So, whilst there were 27 recommendations through the final report, there were a couple of them that I really was concerned about and felt fell well short, especially when the actual report was about the culture and the capability of the NDIS. Now, one of the issues that we were looking at was the financial sustainability, because, without financial sustainability, there is no scheme. We think it's important that, if you're saying you're going to improve the culture and you're going to improve the capabilities of an organisation, you want to make sure that there's some funding there for that to happen. And so we did feel that we needed to bring to the attention of those that might be interested in the report that this was not supported by all members of the committee. It was supported by the coalition and it was supported by the Greens that the financial sustainability reporting be part of the report, but it was not supported by members of the government that that should be something that we looked to. That is why—and I'm sure my colleague Senator Reynolds will speak to this more so when she makes her contribution. We know that it is disappointing for people that are participants in the scheme and their families.

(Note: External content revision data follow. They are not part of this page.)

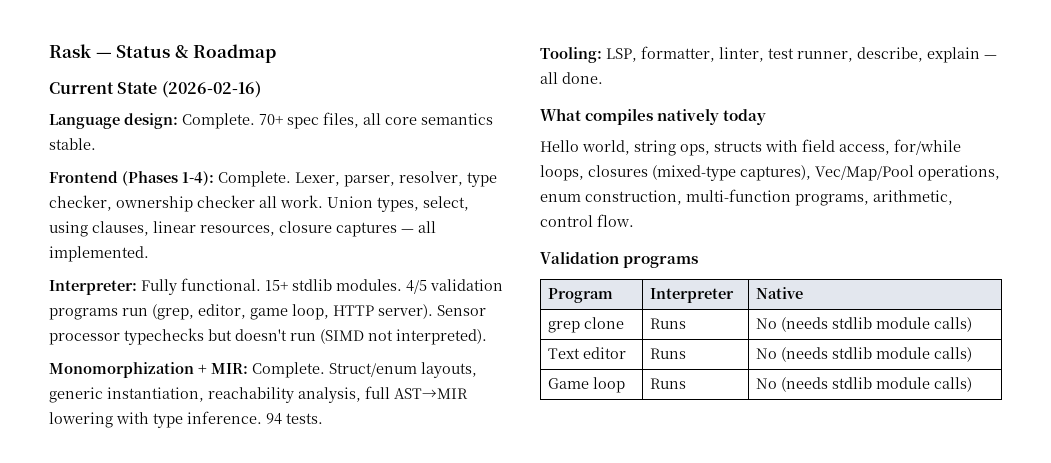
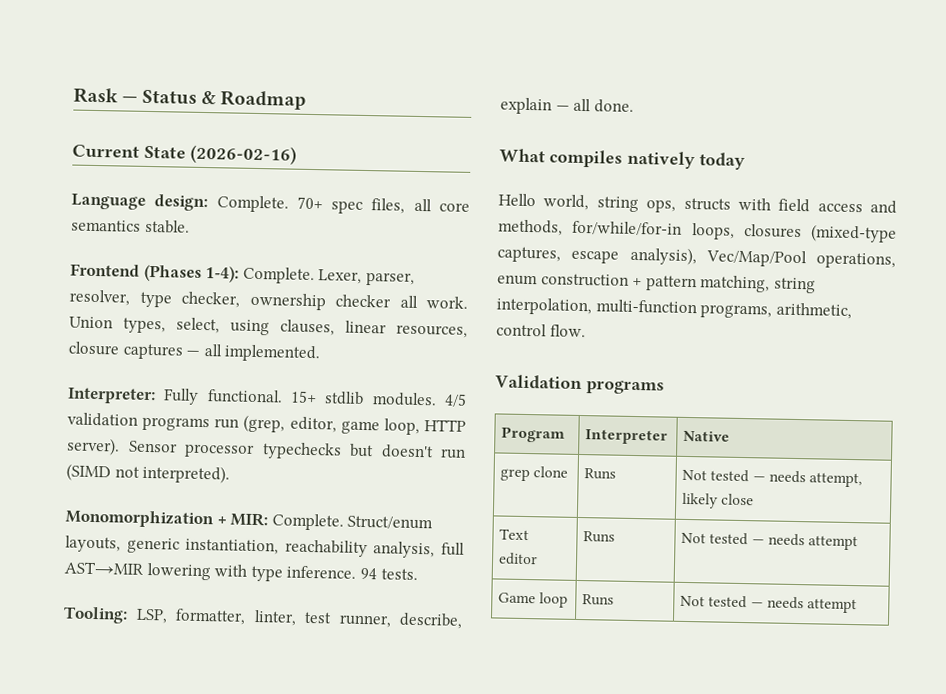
- Hello world, string ops, structs with field access, for/while loops, closures (mixed-type captures), Vec/Map/Pool operations, enum construction, multi-function programs, arithmetic, control flow.
+ Hello world, string ops, structs with field access and methods, for/while/for-in loops, closures (mixed-type captures, escape analysis), Vec/Map/Pool operations, enum construction + pattern matching, string interpolation, multi-function programs, arithmetic, control flow.
- grep clone | Runs | No (needs stdlib module calls)
- Text editor | Runs | No (needs stdlib module calls)
- Game loop | Runs | No (needs stdlib module calls)
+ grep clone | Runs | Not tested — needs attempt, likely close
+ Text editor | Runs | Not tested — needs attempt
+ Game loop | Runs | Not tested — needs attempt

Because it is demand driven, there are only two ways that the government, as they've claimed, can start to bring inflation costs—the costs of the scheme growing—down so it will not grow by as much as it currently is. That is either by cutting the number of participants or cutting the value of their plans. Those are the only ways you do it. There's no other way.

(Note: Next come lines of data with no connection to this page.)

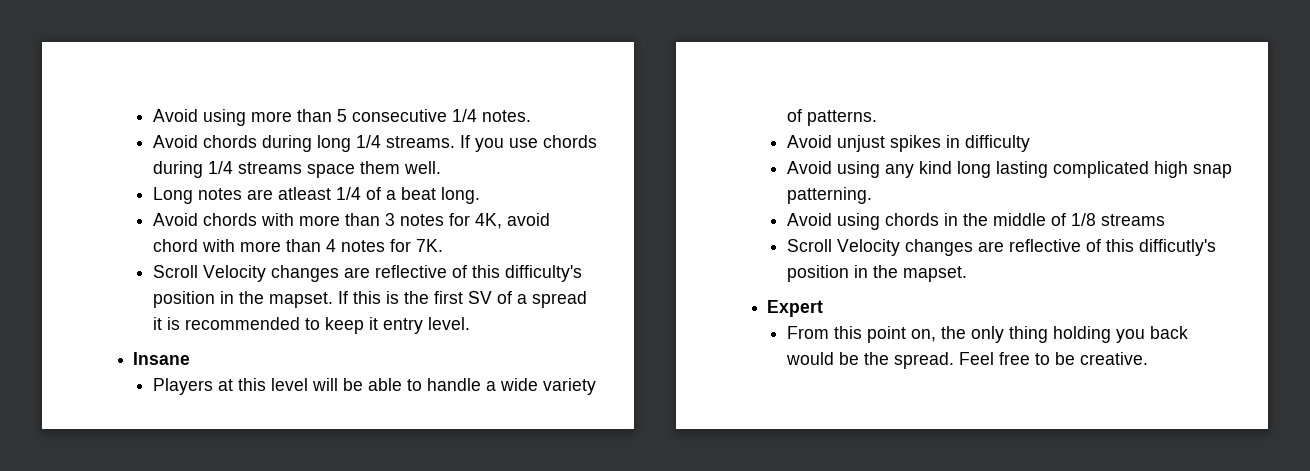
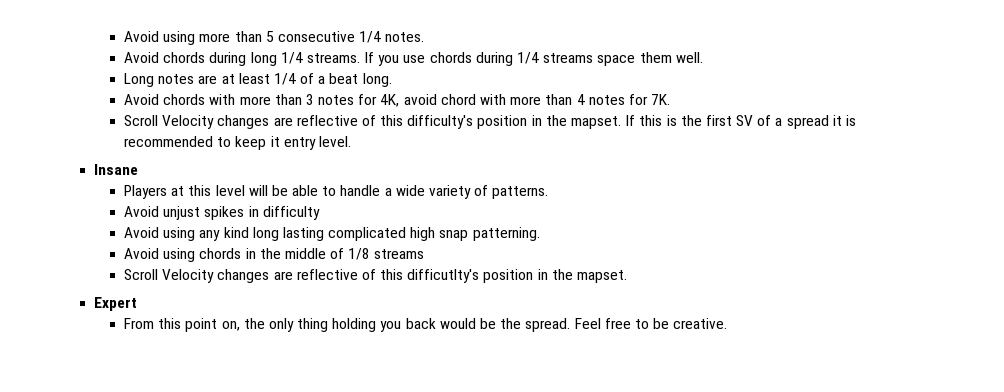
- Long notes are atleast 1/4 of a beat long.
+ Long notes are at least 1/4 of a beat long.
- Scroll Velocity changes are reflective of this difficutly's position in the mapset.
+ Scroll Velocity changes are reflective of this difficutlty's position in the mapset.

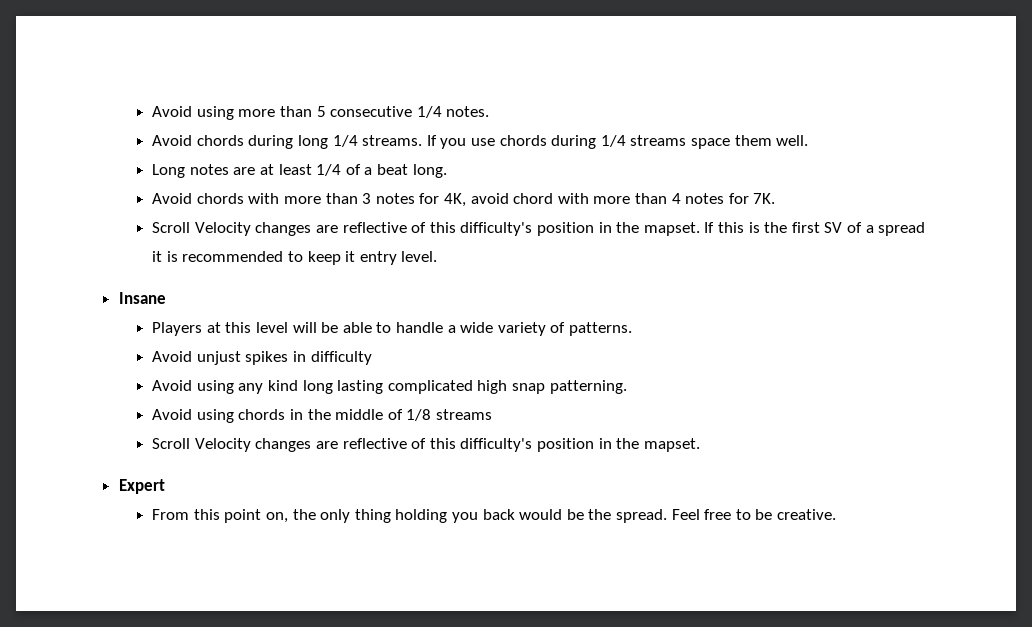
  Avoid using chords in the middle of 1/8 streams
- Scroll Velocity changes are reflective of this difficutlty's position in the mapset.
+ Scroll Velocity changes are reflective of this difficulty's position in the mapset.

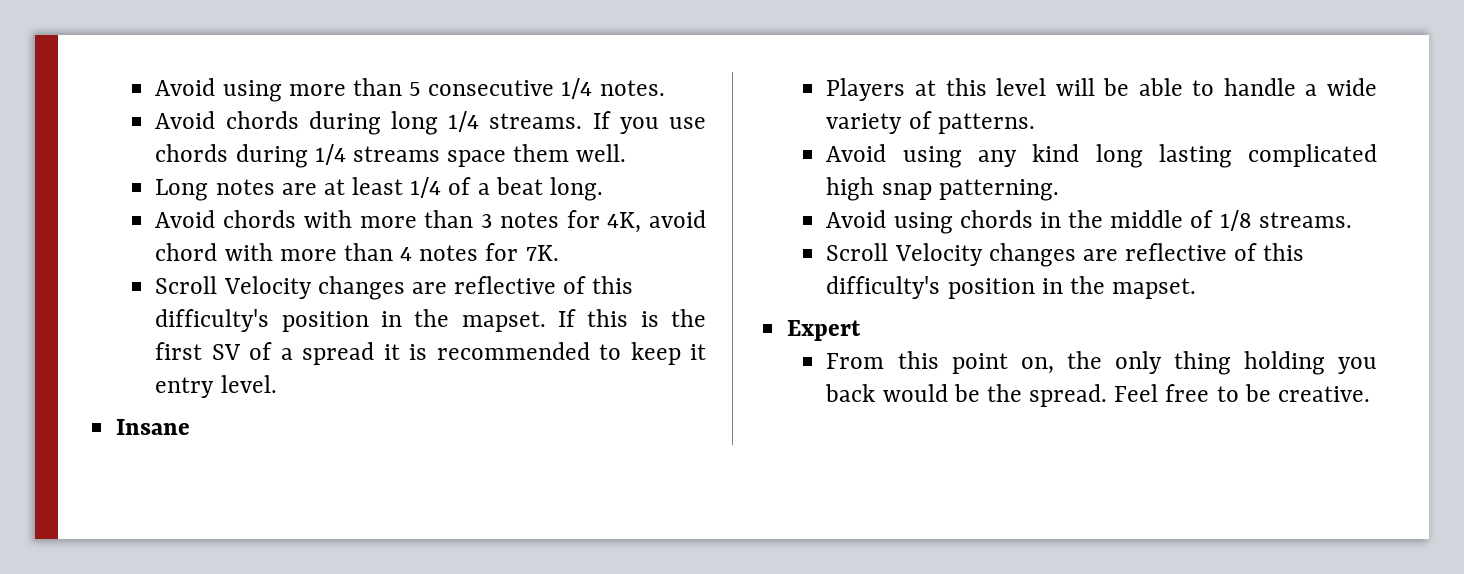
- Avoid unjust spikes in difficulty
- Avoid using chords in the middle of 1/8 streams
+ Avoid using chords in the middle of 1/8 streams.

Because we cannot get the financial transparency that we need to be able to see where the scheme's heading, we don't know. Participants and their families don't know what conditions are going to be cut, what disabilities are going to be deemed not worthy of being assisted by the NDIS, how participants are going to get funded or how much they will get funded for. Will everyone just get a carte blanche cut, or will some more thoughtfulness go into it? We don't know, because no-one will present those figures.

We held a very late hearing into a sexuality, sexual development and sexual expression part of the NDIS. Again, it had to be manoeuvred through, I would suggest, Senator Steele-John. We worked together to make sure that we had that part of it. I know everyone hears the word 'sex'—and we get a lot of headlines about how the NDIS is going broke because of sex workers. That's not what this was about. It is really important that this doesn't overshadow this report.

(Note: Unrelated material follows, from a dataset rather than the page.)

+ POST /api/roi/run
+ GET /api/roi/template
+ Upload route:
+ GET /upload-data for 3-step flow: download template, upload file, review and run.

One of the things that we learnt might actually shock people. All students receive sex education at some point in their schooling. In different years they receive information about sexuality but also about their body and puberty, who can touch them and who can touch them where, who they can touch and who they can touch where, and what's appropriate, what the societal norms are and what the expectations are. We learnt that a lot of children with disability are actually removed from those classes, so they are never taught any of these things that every other child is taught. I acknowledge that kids with an intellectual or cognitive disability quite often need to be taught things in a very different way because they have a very literal mind or they have a different way of understanding things.

We know that there are a lot of young adults that enter the juvenile justice system and the justice system because they don't understand the behaviours that are appropriate, they don't understand what is acceptable and what society accepts as normal behaviour, and so they find themselves getting into trouble. And they get themselves into trouble not only as a perpetrator but also as a victim, because a lot of people with a disability, especially, again, those with cognitive and intellectual disabilities, are never taught about public versus private—what sort of behaviour is acceptable in public and what sort of behaviour is acceptable in private. But they're also not taught how to have autonomy over their own body. They don't understand what's appropriate behaviour and what's not. So, many of these people become victims of inappropriate sexual behaviour and have no framework in which to understand that.

Puberty is another one, for all of us that are parents of teenagers. As of Sunday week, I will have three teenagers in my house; lucky me! Puberty for any kid is a pretty tricky time, but you throw in a disability and it can be a whole new level of complexity. I am going to tell this story. If you're an autism parent, we teach our kids to do things and then they start to generalise it. So, if you teach kids to wash their hands in the bathroom, they then generalise that to other bathrooms. They learn to do that in their bathroom at home, but they know that they can wash their hands in the bathroom at school or in a public restroom.

So, with a teenage boy in the house, when you get to the quite sticky situation of masturbation, let me tell you, there are certain things we need to teach them. One of things that we teach children with autism, and children with intellectual and cognitive disabilities, is that those sorts of behaviours happen in the bedroom. You might wonder: why not the bathroom, or anywhere else, for that matter? It's because we do not want those children to generalise that that activity can occur in any bathroom. But sometimes children are not taught these things, and you can imagine how much trouble someone can get into who's 15 or 16 and generalises that activity to a bathroom at a train station perhaps on the way to school or on the way back. They're going to end up in a bit of a difficult situation.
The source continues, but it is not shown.